GOAL OF THE EXERCISE :: The answer should be an exact repeat of the stretch of material below from the line containing "font-size: 10px ->" through the line containing "align-items: center ->".

DATA FOR THE TASK ::
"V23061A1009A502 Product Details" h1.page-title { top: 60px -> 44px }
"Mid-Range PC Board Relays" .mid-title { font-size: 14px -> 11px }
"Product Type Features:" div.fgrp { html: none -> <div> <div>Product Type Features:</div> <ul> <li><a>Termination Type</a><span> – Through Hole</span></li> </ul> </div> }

==

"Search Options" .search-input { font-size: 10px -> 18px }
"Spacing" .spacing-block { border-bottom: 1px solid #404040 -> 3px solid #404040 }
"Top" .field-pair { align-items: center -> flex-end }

TASK RESPONSE ::
"Search Options" .search-input { font-size: 10px -> 18px }
"Spacing" .spacing-block { border-bottom: 1px solid #404040 -> 3px solid #404040 }
"Top" .field-pair { align-items: center -> flex-end }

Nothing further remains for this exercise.